Ich bin aber nicht sicher wie ich es korrigieren soll. Soll ich eigentlich zuerst den Baum durchsuchen um das kleinste element zu finden, dann einfuegen und weiter mit den naechsten?


----------



## Firephoenix (25. Jun 2011)

Hi, ist der Baum ein Binärer Suchbaum der Art "kleinere Elemente werden Links, größere Rechts eingefügt"?
Falls ja kann man die ausgabe des Baumes als sortiertes Array leicht rekursiv formulieren (ArrayList würde sich aufgrund der dynamischen größe allerdings eher anbieten).

Denn:

baumAlsArray(Baum b)
-wenn b null
--Leeres Array zurückgeben
-wenn b Blatt
--Array mit value des blattes zurückgeben
-ansonsten (b ist knoten)
--array zurückgeben, das den linken Teilbaum als Array kombiniert mit dem value von b kombiniert mit dem rechten Teilbaum von b enthält (Rekursion)
Gruß


----------



## gogocho (25. Jun 2011)

ich versuch mal  danke


----------



## mjdv (25. Jun 2011)

Uni München?XD


----------



## gogocho (25. Jun 2011)

mm nein  warum?


----------



## mjdv (25. Jun 2011)

Dachte nur, weil da genau die selbe Aufgabe Hausaufgabe ist, genau mit den selben Variablen und Klassennamen.
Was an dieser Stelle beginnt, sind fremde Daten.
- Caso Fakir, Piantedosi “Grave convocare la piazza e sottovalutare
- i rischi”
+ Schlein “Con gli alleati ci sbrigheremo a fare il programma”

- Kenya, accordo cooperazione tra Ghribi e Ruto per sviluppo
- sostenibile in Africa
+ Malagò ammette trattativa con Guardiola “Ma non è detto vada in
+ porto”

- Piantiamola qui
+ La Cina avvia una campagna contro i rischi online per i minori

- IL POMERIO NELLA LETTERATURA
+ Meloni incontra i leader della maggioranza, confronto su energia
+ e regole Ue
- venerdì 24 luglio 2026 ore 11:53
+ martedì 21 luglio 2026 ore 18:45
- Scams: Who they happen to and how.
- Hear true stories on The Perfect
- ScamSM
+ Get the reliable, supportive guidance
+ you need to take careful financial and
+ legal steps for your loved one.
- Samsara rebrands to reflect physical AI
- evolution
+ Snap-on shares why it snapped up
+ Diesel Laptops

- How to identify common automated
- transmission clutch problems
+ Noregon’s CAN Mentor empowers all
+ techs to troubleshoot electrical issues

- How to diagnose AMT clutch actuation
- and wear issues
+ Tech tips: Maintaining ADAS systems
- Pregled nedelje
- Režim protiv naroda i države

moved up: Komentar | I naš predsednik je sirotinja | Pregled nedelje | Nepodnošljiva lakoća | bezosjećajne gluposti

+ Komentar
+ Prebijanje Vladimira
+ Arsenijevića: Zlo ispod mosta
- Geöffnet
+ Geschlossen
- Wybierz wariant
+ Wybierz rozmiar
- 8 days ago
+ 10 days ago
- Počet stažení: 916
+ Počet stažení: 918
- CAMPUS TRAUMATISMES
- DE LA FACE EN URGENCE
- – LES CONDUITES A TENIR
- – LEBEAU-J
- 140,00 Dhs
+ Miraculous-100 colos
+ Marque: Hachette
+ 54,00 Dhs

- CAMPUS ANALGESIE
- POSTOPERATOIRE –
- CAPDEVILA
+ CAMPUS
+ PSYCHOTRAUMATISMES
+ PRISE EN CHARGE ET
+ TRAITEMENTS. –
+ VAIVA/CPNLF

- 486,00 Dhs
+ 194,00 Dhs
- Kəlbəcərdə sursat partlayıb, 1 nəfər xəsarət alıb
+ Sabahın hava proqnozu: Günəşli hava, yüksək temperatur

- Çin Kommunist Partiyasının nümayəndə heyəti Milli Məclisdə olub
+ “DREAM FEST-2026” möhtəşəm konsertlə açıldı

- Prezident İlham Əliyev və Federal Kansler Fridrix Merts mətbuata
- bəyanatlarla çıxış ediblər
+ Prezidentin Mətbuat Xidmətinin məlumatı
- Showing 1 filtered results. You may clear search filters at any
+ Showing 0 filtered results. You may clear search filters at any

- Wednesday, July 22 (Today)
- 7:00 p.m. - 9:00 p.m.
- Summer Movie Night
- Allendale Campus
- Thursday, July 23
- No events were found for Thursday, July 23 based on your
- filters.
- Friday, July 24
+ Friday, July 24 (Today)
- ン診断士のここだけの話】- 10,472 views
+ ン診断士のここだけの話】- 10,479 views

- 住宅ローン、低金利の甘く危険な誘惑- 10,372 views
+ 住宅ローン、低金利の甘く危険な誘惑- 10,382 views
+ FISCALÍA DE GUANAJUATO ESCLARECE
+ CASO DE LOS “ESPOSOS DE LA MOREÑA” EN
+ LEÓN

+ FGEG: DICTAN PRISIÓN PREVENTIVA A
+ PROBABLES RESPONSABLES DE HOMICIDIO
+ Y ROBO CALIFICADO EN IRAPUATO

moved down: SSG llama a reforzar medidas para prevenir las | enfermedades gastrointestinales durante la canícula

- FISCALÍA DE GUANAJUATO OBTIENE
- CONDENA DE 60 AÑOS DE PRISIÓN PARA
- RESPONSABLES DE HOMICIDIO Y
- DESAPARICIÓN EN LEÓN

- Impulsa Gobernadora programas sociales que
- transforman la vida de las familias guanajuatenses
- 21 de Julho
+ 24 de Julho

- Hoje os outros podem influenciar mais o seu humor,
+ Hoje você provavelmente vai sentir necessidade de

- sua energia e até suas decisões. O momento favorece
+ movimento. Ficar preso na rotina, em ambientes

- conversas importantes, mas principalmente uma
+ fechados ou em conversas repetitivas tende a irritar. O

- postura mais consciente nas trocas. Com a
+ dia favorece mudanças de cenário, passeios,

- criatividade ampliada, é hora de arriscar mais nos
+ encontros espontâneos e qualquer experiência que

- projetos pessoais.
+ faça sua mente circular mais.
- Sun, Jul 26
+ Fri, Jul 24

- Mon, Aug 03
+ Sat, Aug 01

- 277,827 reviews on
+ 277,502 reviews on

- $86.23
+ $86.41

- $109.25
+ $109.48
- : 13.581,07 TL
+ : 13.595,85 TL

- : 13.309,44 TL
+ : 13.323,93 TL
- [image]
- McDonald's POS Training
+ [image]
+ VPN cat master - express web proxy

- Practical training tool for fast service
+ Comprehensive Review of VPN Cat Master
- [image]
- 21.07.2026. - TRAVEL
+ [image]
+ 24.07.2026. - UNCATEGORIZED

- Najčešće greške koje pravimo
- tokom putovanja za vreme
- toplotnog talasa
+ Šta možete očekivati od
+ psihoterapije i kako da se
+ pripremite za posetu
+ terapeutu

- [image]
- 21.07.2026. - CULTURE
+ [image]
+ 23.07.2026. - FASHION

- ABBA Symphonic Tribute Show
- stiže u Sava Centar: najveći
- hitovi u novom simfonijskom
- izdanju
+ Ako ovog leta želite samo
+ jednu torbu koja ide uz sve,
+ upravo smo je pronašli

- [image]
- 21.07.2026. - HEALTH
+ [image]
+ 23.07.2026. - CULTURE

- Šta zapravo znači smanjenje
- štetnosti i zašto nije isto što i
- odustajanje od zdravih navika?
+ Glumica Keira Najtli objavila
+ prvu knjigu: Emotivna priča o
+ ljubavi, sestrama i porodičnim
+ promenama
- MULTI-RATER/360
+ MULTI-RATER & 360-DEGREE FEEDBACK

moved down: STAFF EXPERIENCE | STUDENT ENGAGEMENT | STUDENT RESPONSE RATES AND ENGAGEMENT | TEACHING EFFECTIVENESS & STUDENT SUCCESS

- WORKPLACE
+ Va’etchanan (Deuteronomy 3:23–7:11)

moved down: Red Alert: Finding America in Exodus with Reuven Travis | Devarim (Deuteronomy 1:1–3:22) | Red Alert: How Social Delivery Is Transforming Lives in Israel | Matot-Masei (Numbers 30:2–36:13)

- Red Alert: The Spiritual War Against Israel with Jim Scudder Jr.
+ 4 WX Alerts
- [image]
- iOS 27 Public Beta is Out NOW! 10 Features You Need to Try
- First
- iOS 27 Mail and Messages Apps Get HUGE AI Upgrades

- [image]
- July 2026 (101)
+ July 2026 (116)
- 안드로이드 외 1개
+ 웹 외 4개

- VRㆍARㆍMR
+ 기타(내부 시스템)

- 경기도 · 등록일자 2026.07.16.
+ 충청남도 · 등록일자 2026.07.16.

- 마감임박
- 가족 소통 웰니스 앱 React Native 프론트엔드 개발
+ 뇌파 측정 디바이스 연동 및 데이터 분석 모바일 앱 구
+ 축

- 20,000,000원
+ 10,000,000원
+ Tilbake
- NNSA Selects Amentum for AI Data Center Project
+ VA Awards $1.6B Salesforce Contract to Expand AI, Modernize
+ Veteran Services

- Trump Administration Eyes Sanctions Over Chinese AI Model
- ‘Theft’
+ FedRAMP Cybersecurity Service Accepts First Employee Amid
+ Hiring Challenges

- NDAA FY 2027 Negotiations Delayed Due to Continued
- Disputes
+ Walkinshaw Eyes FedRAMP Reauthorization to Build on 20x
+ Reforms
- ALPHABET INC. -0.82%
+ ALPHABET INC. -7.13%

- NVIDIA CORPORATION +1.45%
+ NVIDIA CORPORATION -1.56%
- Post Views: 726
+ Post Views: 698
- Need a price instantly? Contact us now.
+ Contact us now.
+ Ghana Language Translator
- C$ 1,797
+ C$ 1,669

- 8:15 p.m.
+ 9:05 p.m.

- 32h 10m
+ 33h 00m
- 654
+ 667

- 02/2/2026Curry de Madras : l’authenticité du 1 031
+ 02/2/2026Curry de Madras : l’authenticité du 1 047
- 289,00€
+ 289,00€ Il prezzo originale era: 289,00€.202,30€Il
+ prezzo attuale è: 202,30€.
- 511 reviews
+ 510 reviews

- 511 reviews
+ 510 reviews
Aber ist natürlich ne Standardaufgabe, und kann auch nur Zufall sein


----------



## TUM (26. Jun 2011)

Komm schon gogocho, sei mal erlich. Klar bist du an der TUM. Jede Woche stellst du hier sie selben Aufgaben rein, haargenau die selben, die an der TUM als Hausaufgabe gedacht sind.


----------



## Firephoenix (26. Jun 2011)

TUM hat gesagt.:


> Komm schon gogocho, sei mal erlich. Klar bist du an der TUM. Jede Woche stellst du hier sie selben Aufgaben rein, haargenau die selben, die an der TUM als Hausaufgabe gedacht sind.



Hi,
kleine Frage am Rande, macht das einen Unterschied?
Hier ist offiziell der Hausaufgabenbereich und er will nur hilfe zu einem Ansatz.
Und java-Hausübungen sind meistens Uni/Schule (wo auch sonst).
Und ob man bei einer Hausübung in einem Forum oder einem Tutor nachfragt macht für mich keinen großen Unterschied.
Gruß


----------